# CryptoKitties craze slows down transactions on Ethereum



## dorsetknob (Dec 5, 2017)

A new craze for virtual kittens is slowing down trade in one of the largest crypto-currencies.

CryptoKitties lets players buy and breed "crypto-pets" on Ethereum's underlying blockchain network.

The game's developers told the Bloomberg news agency that CryptoKitties was a "key step" to making blockchains more accessible.

But its popularity has underscored one of the technology's biggest downsides: its lack of scalability.

Etherscan has reported a sixfold increase in pending transactions on Ethereum since the game's release, by the Axiom Zen innovation studio, on 28 November.

"CryptoKitties has become so popular that it's taking up a significant amount of available space for transactions on the Ethereum platform," said Garrick Hileman, from the Cambridge Centre for Alternative Finance.

"Some people are concerned that a frivolous game is now going to be crowding out more serious, significant-seeming business uses."

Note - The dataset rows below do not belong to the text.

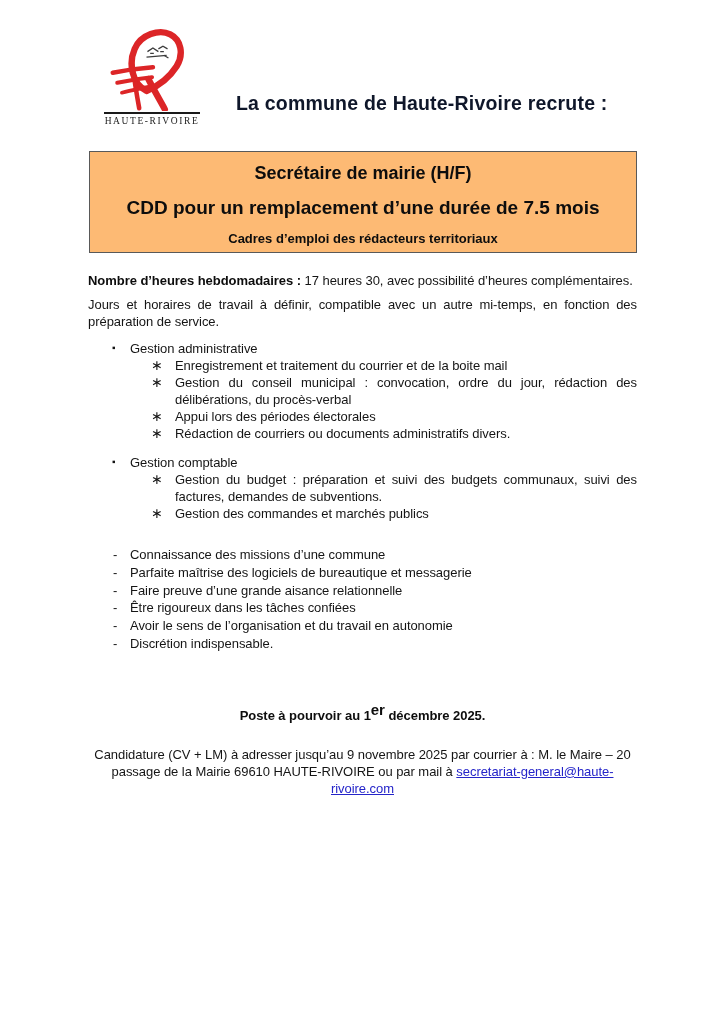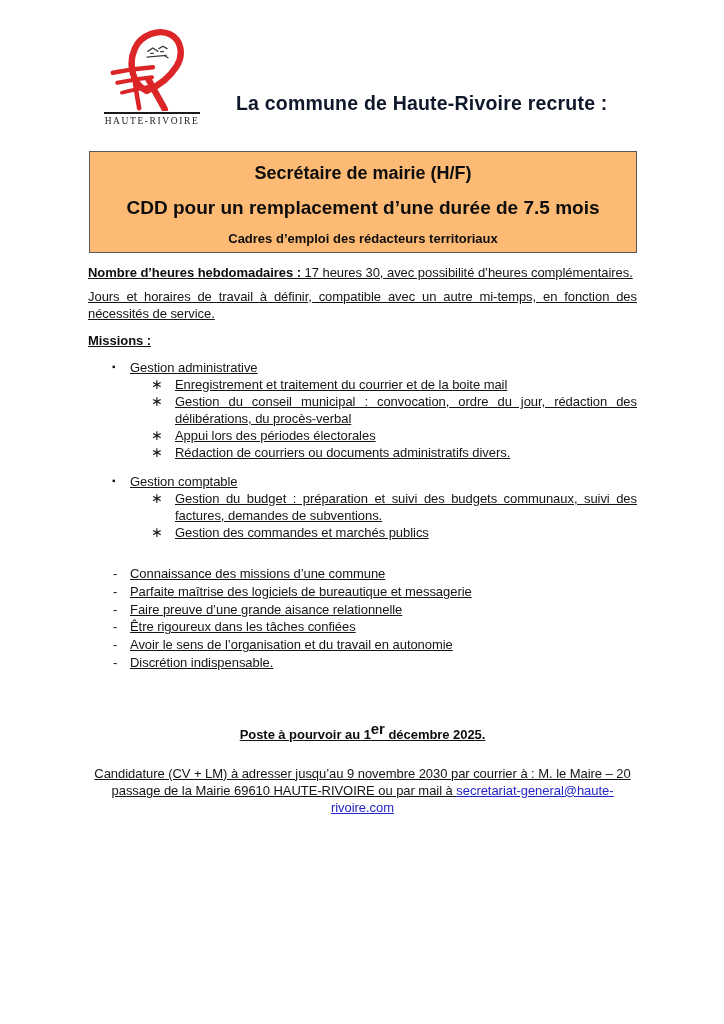"Nombre d’heures hebdomadaires : 17" .content { text-decoration: underline -> none; top: 264px -> 272px }
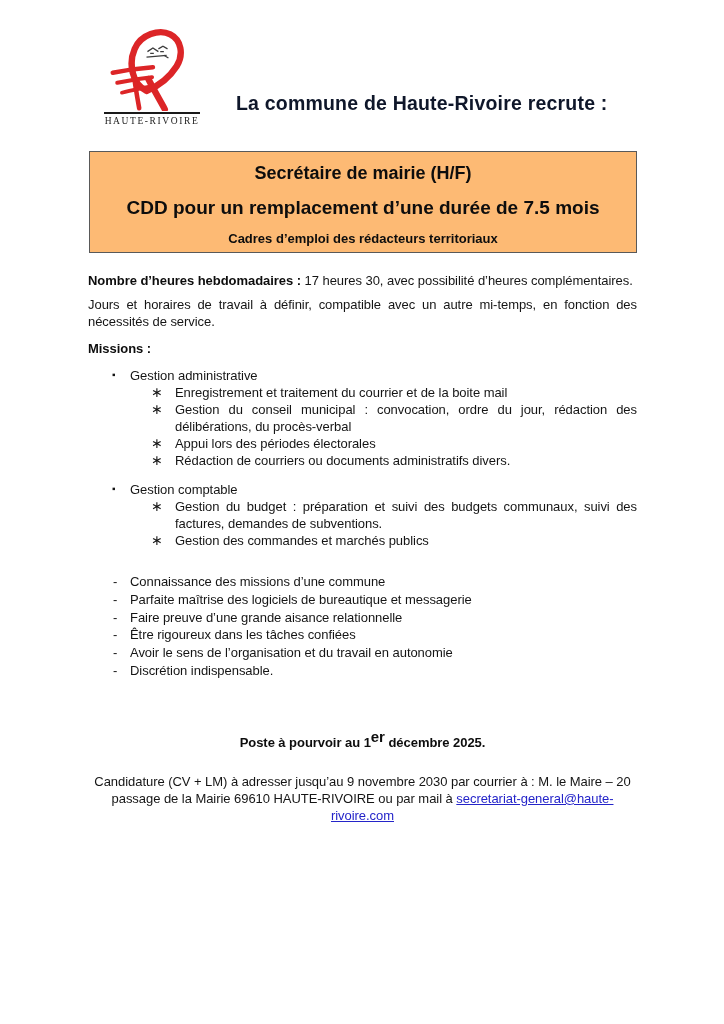"Jours et horaires de travail" p.p-schedule { text: nécessités -> préparation }
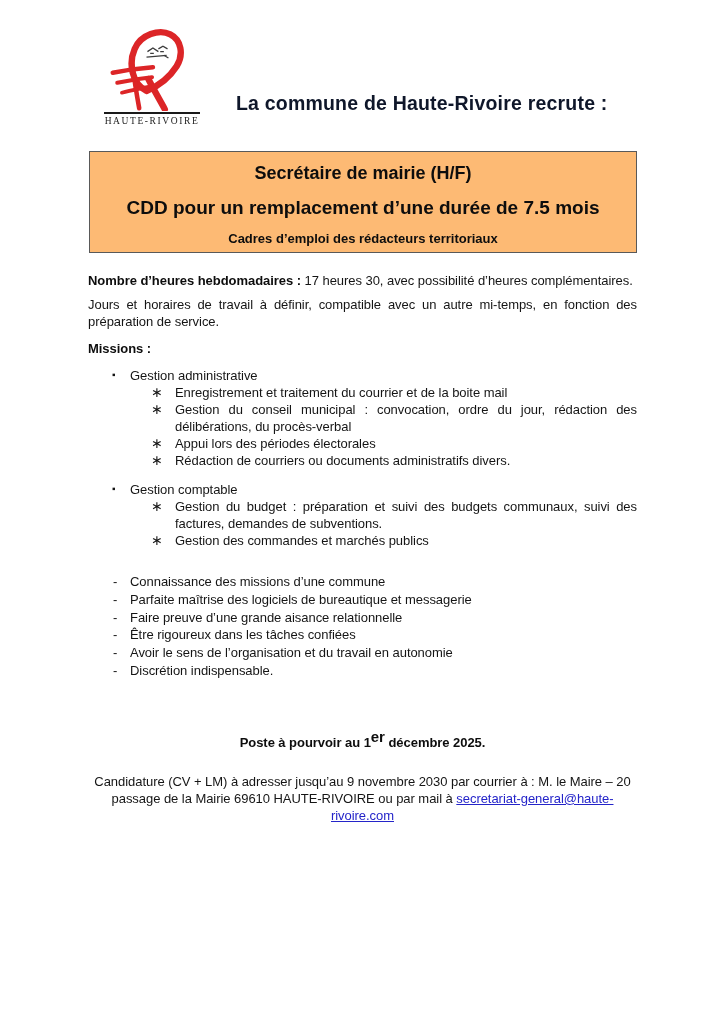"Missions :" p.h-missions { html: <p>Missions :</p> -> none }
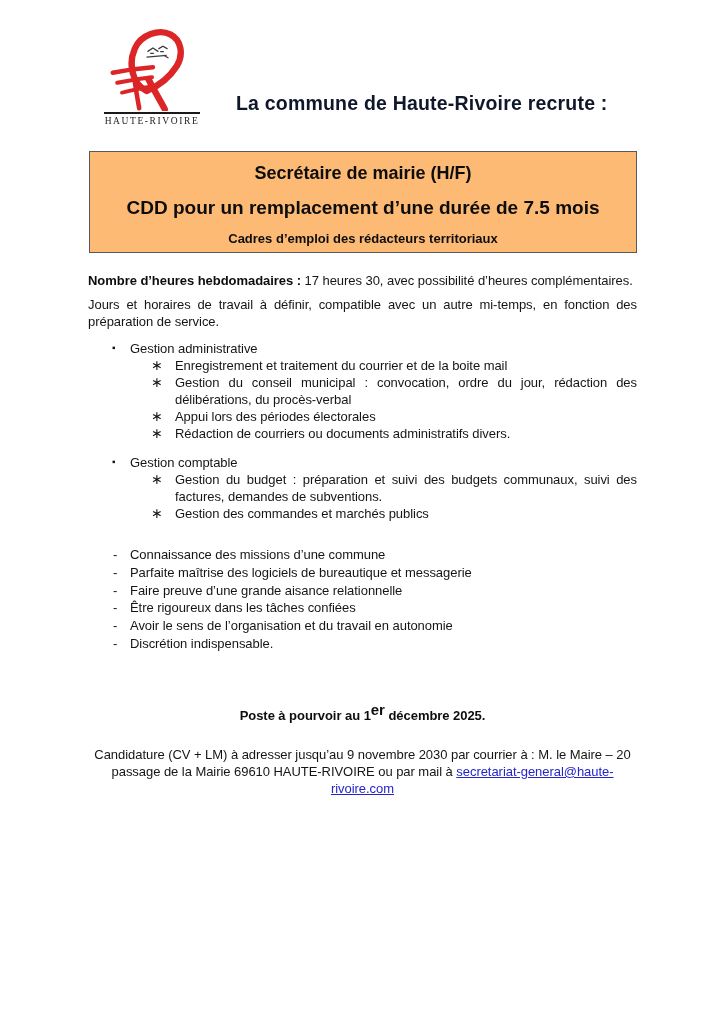"Candidature (CV + LM) à" span { text: 2030 -> 2025 }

An estimated $4.5m (£3.35m) has been spent on the cartoon cats at the time of writing, according to Crypto 
Kitty Sales.

MEOWllll


----------



## R-T-B (Dec 5, 2017)

Ethereum markets itself as a development platform more than a currency.  I mean what do they expect?  People going to make things they consider bullshit, that's the nature of development platforms.  You market it this way, you reap what you sow.


----------



## trog100 (Dec 12, 2017)

the etherium network is overloaded as it is without dumb f-ck crypto kitties.. he he

i am having trouble getting my etherium out of minergate.. they say they have shut down etherium withdrawals.. i recon the f-cking kitties might have something to do with that.. 

trog


----------



## TheoneandonlyMrK (Dec 12, 2017)

The devs should incentivize mining it better but i think nicehash being down is in part of the issue.


----------